Work instructions
Tally the lines below that contain the word "designed", then give the tally alone.
++++ Dataset extract ++++
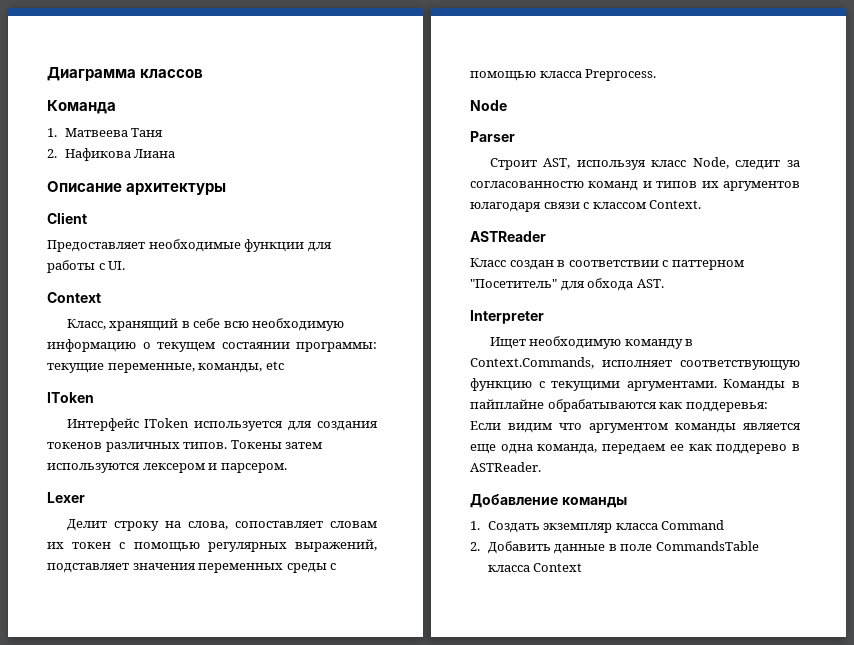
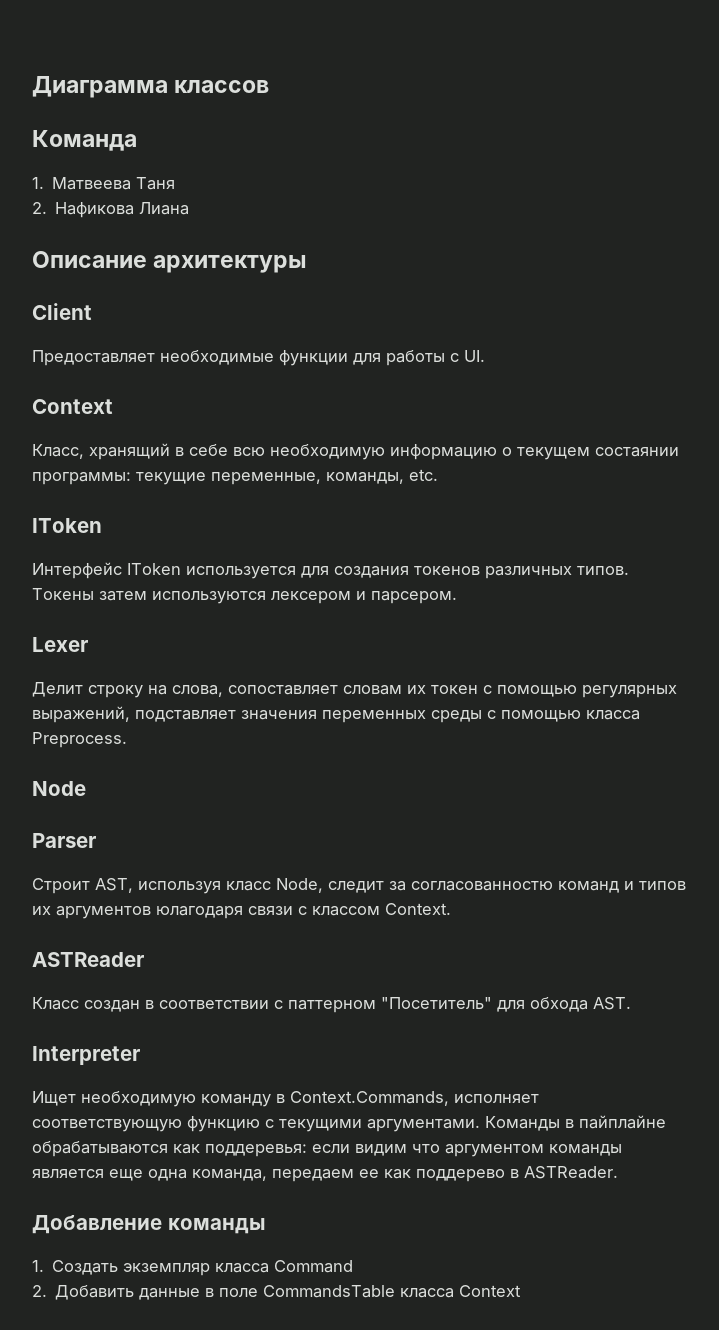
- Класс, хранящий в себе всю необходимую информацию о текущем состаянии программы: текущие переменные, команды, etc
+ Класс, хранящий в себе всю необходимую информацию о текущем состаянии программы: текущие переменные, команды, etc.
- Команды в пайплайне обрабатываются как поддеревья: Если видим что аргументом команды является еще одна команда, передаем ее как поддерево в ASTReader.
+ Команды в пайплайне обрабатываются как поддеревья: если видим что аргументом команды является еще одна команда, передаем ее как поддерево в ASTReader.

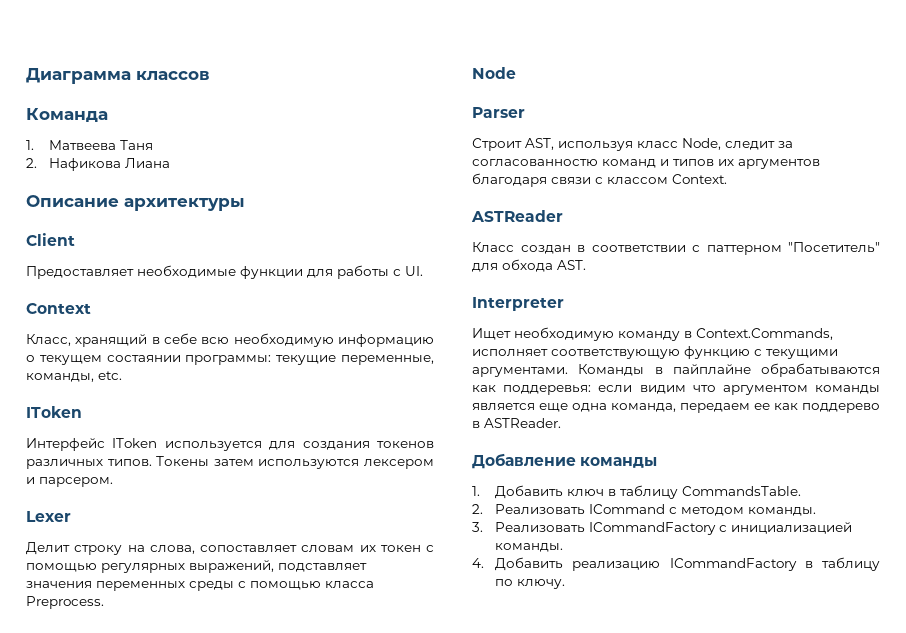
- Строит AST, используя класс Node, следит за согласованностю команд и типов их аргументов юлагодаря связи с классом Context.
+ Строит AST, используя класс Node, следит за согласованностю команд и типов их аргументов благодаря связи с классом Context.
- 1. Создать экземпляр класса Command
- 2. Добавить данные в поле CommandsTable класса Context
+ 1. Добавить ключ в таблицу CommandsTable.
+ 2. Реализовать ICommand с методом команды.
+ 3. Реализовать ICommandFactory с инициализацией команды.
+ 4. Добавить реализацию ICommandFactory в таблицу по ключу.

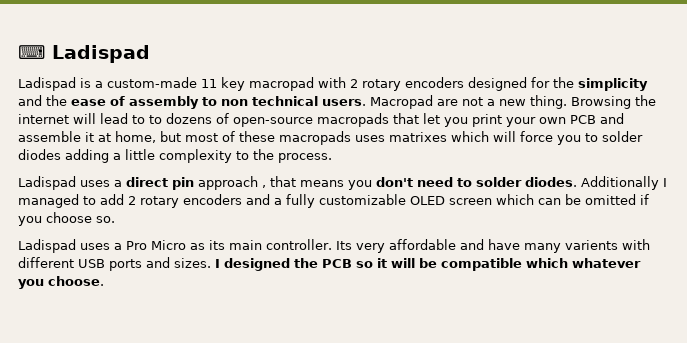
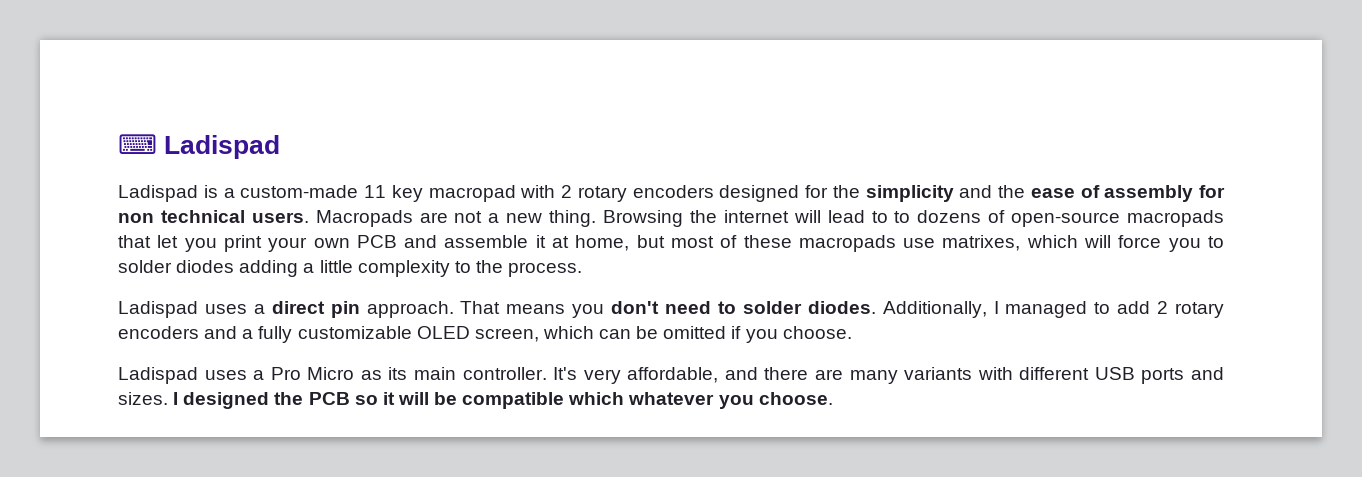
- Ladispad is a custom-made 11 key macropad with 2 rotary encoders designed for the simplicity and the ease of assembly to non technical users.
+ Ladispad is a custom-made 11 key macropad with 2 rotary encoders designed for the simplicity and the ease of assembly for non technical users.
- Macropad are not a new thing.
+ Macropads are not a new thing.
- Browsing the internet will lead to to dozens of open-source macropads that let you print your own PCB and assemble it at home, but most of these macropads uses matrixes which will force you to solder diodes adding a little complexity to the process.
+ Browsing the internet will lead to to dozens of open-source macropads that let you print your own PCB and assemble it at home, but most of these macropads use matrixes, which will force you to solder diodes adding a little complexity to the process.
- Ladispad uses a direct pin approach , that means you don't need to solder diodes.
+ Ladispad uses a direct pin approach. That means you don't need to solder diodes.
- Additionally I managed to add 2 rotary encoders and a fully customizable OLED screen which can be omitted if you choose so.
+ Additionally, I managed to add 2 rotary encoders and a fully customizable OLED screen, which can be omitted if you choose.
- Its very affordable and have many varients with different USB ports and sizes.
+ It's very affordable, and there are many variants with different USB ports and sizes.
++++
Response to this exercise
2